Well, as far as the Tribunal was concerned, both of these factors did matter, a lot!

In its decision, the Tribunal raised doubts about whether the relationship between the applicant and the sponsor was genuine because, in the Tribunal’s view, the applicant, not being sure whether he would gain permanent resident in Australia, had entered in to marriage with the sponsor “without having thought through the consequences for his future in a meaningful way”. 

The Tribunal was also troubled that “the sponsor was ready to embark upon a new relationship with all the complexities entailed, given the visa applicant’s residency status, when she had been through a troubled relationship previously”.

The Tribunal also found it problematic that the applicant and the sponsor had not had a meaningful discussions about having children together.

Remember, the proceedings in the Tribunal are not supposed to be about “relationship advice” – it’s not “Married at First Sight” or a newspaper advice column like “Dear Abby”!

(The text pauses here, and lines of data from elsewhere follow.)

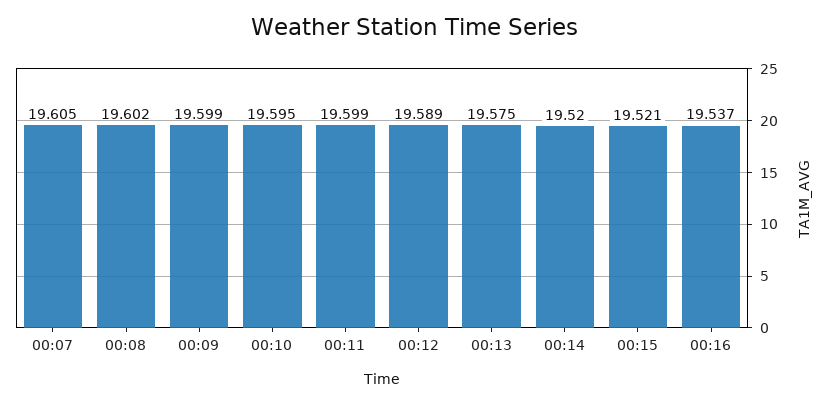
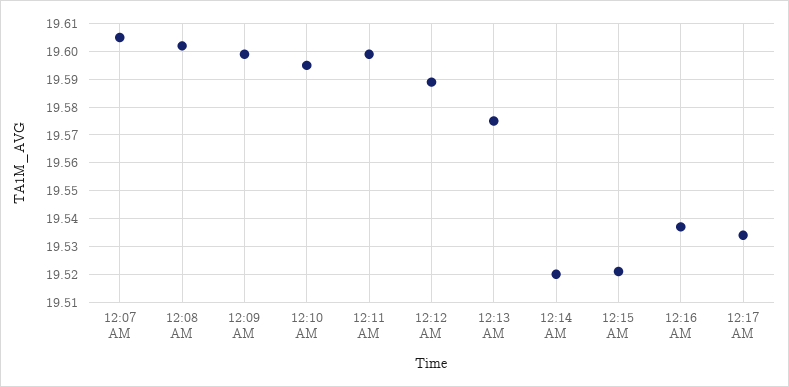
12:17 AM: none -> 19.535

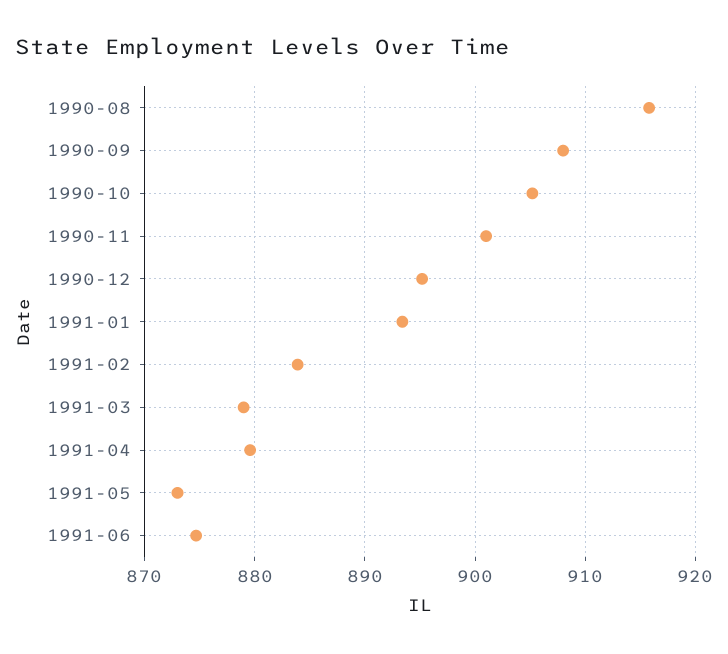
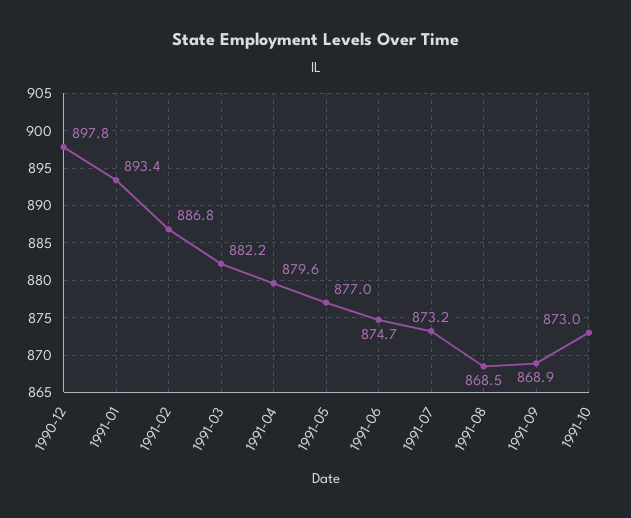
1990-08: 916 -> none
1990-09: 908 -> none
1990-10: 905 -> none
1990-11: 901 -> none
1990-12: 895 -> 897.8
1991-02: 884 -> 886.8
1991-03: 879 -> 882.2
1991-05: 873 -> 877
1991-07: none -> 873.2
1991-08: none -> 868.5
1991-09: none -> 868.9
1991-10: none -> 873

So, how much do the parties’ motives at the time they first enter into a relationship matter?

How about: not at all!

The Court (Judge Jones) observed that the test of whether a relationship is genuine and continuing is to be examined at the time of the Tribunal’s (or the Department’s) decision!  Thus, according to Judge Jones, parties can enter into the relationship in the first place “for motives that are not necessarily genuine”.   In fact, they may enter into the relationship for the very purpose of a person obtaining a visa!

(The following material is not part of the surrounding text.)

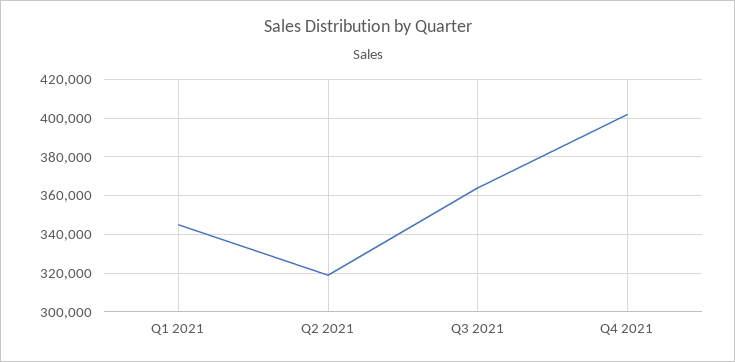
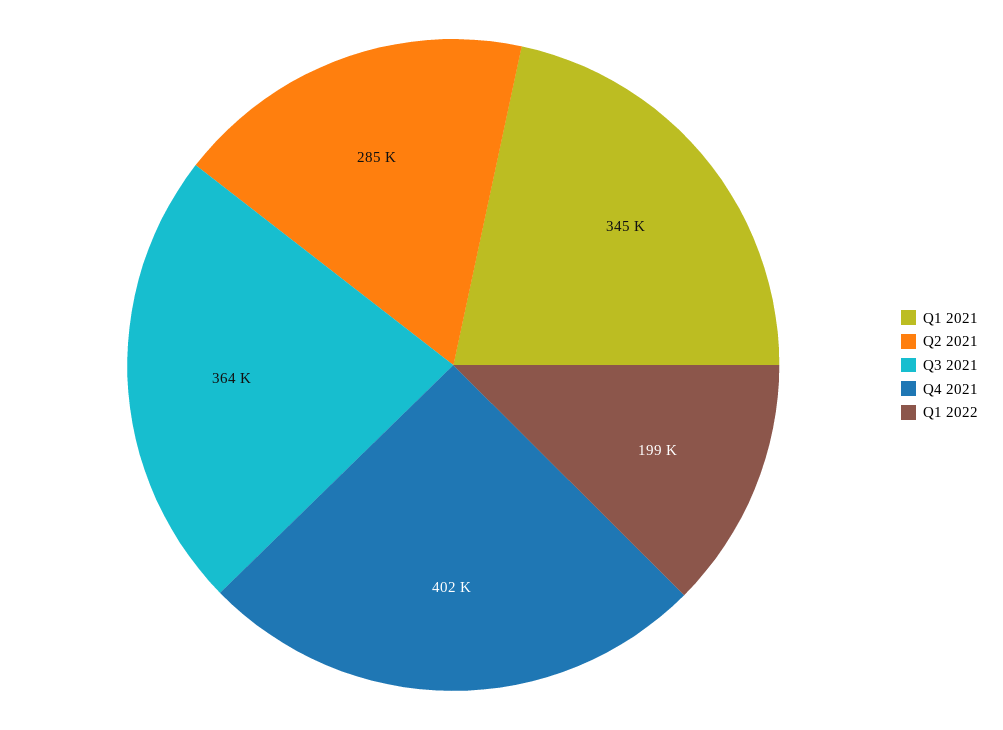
Q2 2021: 320000 -> 285000
Q1 2022: none -> 199000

It is also open to the parties to enter the relationship for reasons which may be considered by a third party or by the Tribunal to be “ill conceived” or “precipitous”.

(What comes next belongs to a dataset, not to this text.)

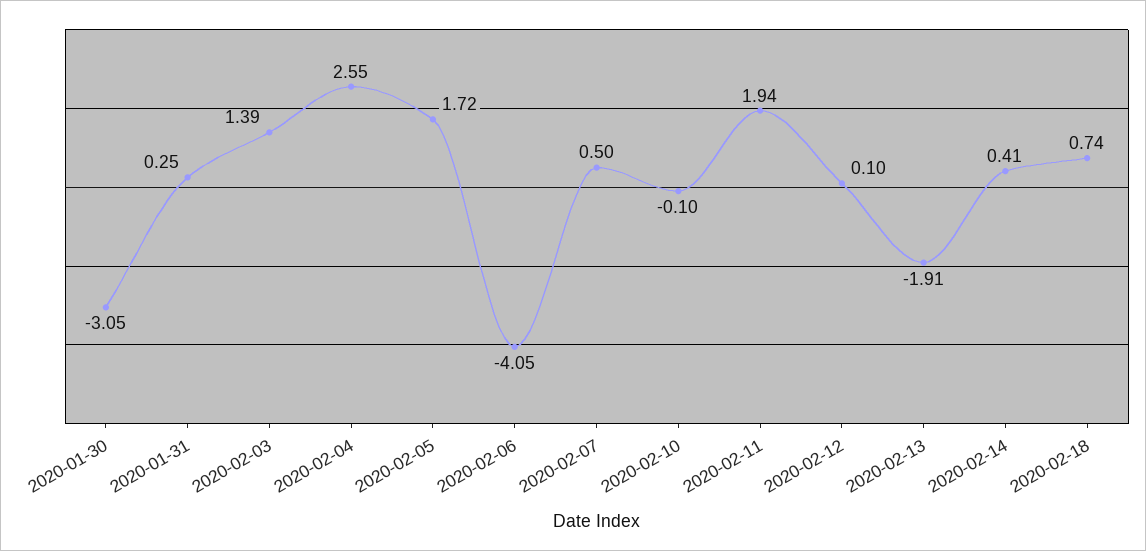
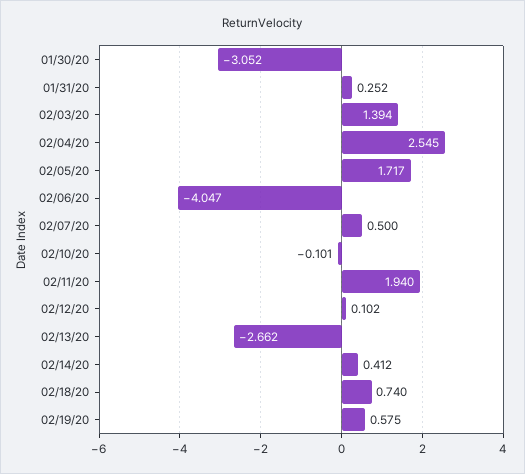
2020-02-13: -1.91 -> -2.662
02/19/20: none -> 0.575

All that matters is that the relationship is genuine and continuing.

Neither of these terms are defined in the legislation.

But the Court interpreted the term “genuine”  to mean that the relationship must not, at the time of the decision, be either a sham or a false relationship.

And the Court said, with regard to the requirement that a relationship be “continuing” that an applicant and sponsor need only satisfy the Tribunal that the relationship will endure for the foreseeable future.

There is no requirement that the parties show that the relationship will “last into the long term” (!!).

So the migration legislation does not require an applicant and sponsor to show that they will be together until “death do them part”!

And what about having to have a conversation about children?

In this case, the Court found that the whole issue of whether the parties had had  the kind of mature discussion at the commencement or early stage of the relationship about children that the Tribunal thought they should have had “overwhelmed its consideration of other matters”.

In the Court’s view, it amounted to jurisdictional error that the Tribunal had placed so much importance on this issue in reaching its decision.

So there you have it! We have seen on this blog that there is no requirement for the parties to live together, or to declare that they love each other in a romantic sense, in order for a relationship to be considered genuine.  And here we see that the parties motives at the time of entering a relationship are irrelevant, even to the point that the relationship can be entered into for the purpose of one person gaining a visa for permanent residency in Australia.

And moreover, there is no need for parties to show that they have had a heart to heart discussion at an early stage of the relationship about whether they can have children, or what the consequences for their relationship might be if they cannot!